**Structured diff data**

++++++

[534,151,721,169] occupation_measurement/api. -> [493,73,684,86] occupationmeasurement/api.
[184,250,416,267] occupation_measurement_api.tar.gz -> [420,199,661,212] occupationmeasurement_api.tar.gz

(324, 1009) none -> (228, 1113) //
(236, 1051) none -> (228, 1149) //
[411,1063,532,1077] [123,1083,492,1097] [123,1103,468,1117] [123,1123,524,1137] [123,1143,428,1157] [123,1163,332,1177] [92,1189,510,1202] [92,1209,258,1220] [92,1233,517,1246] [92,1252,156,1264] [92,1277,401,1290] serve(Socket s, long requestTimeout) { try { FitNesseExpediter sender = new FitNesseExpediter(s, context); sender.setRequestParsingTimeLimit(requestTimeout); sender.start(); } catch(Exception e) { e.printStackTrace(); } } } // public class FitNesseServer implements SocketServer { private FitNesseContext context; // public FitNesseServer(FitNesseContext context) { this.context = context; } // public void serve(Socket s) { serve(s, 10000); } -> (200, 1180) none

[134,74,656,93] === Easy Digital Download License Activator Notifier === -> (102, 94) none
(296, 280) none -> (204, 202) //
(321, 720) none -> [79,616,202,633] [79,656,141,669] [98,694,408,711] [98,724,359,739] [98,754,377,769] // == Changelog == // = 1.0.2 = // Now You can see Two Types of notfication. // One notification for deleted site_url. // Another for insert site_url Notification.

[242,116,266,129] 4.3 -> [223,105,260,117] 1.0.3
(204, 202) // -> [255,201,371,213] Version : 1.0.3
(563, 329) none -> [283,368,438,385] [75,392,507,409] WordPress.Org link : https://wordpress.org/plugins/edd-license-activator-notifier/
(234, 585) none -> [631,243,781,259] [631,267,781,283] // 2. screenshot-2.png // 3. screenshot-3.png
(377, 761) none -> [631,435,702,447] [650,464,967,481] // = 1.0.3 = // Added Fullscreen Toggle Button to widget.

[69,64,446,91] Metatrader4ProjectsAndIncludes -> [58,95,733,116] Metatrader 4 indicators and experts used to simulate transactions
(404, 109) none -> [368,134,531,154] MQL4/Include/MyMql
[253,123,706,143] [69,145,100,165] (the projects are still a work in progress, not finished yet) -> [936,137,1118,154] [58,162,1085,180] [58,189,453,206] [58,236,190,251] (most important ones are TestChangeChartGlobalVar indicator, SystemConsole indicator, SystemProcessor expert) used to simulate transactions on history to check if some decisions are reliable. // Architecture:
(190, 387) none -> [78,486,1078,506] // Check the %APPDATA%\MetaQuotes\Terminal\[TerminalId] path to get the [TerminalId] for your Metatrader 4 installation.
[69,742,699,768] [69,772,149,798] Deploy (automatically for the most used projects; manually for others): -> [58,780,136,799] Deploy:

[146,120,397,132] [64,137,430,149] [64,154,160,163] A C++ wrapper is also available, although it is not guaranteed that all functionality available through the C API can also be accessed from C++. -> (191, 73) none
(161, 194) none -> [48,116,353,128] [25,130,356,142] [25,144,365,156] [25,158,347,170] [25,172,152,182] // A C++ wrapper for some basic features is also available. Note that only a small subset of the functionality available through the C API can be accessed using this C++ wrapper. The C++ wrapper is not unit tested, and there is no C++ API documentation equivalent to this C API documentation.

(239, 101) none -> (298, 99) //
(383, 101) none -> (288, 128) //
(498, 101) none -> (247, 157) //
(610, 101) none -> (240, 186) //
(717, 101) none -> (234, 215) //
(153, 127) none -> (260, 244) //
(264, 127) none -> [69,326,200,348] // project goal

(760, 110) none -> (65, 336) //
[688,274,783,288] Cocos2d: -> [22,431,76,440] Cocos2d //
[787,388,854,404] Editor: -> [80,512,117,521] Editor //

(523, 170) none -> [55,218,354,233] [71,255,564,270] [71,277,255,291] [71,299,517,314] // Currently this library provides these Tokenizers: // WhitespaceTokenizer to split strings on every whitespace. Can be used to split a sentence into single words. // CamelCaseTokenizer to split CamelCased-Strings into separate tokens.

++++++

**The task**
Go through the records and copy all of them exactly.

**Exercise result**
[534,151,721,169] occupation_measurement/api. -> [493,73,684,86] occupationmeasurement/api.
[184,250,416,267] occupation_measurement_api.tar.gz -> [420,199,661,212] occupationmeasurement_api.tar.gz

(324, 1009) none -> (228, 1113) //
(236, 1051) none -> (228, 1149) //
[411,1063,532,1077] [123,1083,492,1097] [123,1103,468,1117] [123,1123,524,1137] [123,1143,428,1157] [123,1163,332,1177] [92,1189,510,1202] [92,1209,258,1220] [92,1233,517,1246] [92,1252,156,1264] [92,1277,401,1290] serve(Socket s, long requestTimeout) { try { FitNesseExpediter sender = new FitNesseExpediter(s, context); sender.setRequestParsingTimeLimit(requestTimeout); sender.start(); } catch(Exception e) { e.printStackTrace(); } } } // public class FitNesseServer implements SocketServer { private FitNesseContext context; // public FitNesseServer(FitNesseContext context) { this.context = context; } // public void serve(Socket s) { serve(s, 10000); } -> (200, 1180) none

[134,74,656,93] === Easy Digital Download License Activator Notifier === -> (102, 94) none
(296, 280) none -> (204, 202) //
(321, 720) none -> [79,616,202,633] [79,656,141,669] [98,694,408,711] [98,724,359,739] [98,754,377,769] // == Changelog == // = 1.0.2 = // Now You can see Two Types of notfication. // One notification for deleted site_url. // Another for insert site_url Notification.

[242,116,266,129] 4.3 -> [223,105,260,117] 1.0.3
(204, 202) // -> [255,201,371,213] Version : 1.0.3
(563, 329) none -> [283,368,438,385] [75,392,507,409] WordPress.Org link : https://wordpress.org/plugins/edd-license-activator-notifier/
(234, 585) none -> [631,243,781,259] [631,267,781,283] // 2. screenshot-2.png // 3. screenshot-3.png
(377, 761) none -> [631,435,702,447] [650,464,967,481] // = 1.0.3 = // Added Fullscreen Toggle Button to widget.

[69,64,446,91] Metatrader4ProjectsAndIncludes -> [58,95,733,116] Metatrader 4 indicators and experts used to simulate transactions
(404, 109) none -> [368,134,531,154] MQL4/Include/MyMql
[253,123,706,143] [69,145,100,165] (the projects are still a work in progress, not finished yet) -> [936,137,1118,154] [58,162,1085,180] [58,189,453,206] [58,236,190,251] (most important ones are TestChangeChartGlobalVar indicator, SystemConsole indicator, SystemProcessor expert) used to simulate transactions on history to check if some decisions are reliable. // Architecture:
(190, 387) none -> [78,486,1078,506] // Check the %APPDATA%\MetaQuotes\Terminal\[TerminalId] path to get the [TerminalId] for your Metatrader 4 installation.
[69,742,699,768] [69,772,149,798] Deploy (automatically for the most used projects; manually for others): -> [58,780,136,799] Deploy:

[146,120,397,132] [64,137,430,149] [64,154,160,163] A C++ wrapper is also available, although it is not guaranteed that all functionality available through the C API can also be accessed from C++. -> (191, 73) none
(161, 194) none -> [48,116,353,128] [25,130,356,142] [25,144,365,156] [25,158,347,170] [25,172,152,182] // A C++ wrapper for some basic features is also available. Note that only a small subset of the functionality available through the C API can be accessed using this C++ wrapper. The C++ wrapper is not unit tested, and there is no C++ API documentation equivalent to this C API documentation.

(239, 101) none -> (298, 99) //
(383, 101) none -> (288, 128) //
(498, 101) none -> (247, 157) //
(610, 101) none -> (240, 186) //
(717, 101) none -> (234, 215) //
(153, 127) none -> (260, 244) //
(264, 127) none -> [69,326,200,348] // project goal

(760, 110) none -> (65, 336) //
[688,274,783,288] Cocos2d: -> [22,431,76,440] Cocos2d //
[787,388,854,404] Editor: -> [80,512,117,521] Editor //

(523, 170) none -> [55,218,354,233] [71,255,564,270] [71,277,255,291] [71,299,517,314] // Currently this library provides these Tokenizers: // WhitespaceTokenizer to split strings on every whitespace. Can be used to split a sentence into single words. // CamelCaseTokenizer to split CamelCased-Strings into separate tokens.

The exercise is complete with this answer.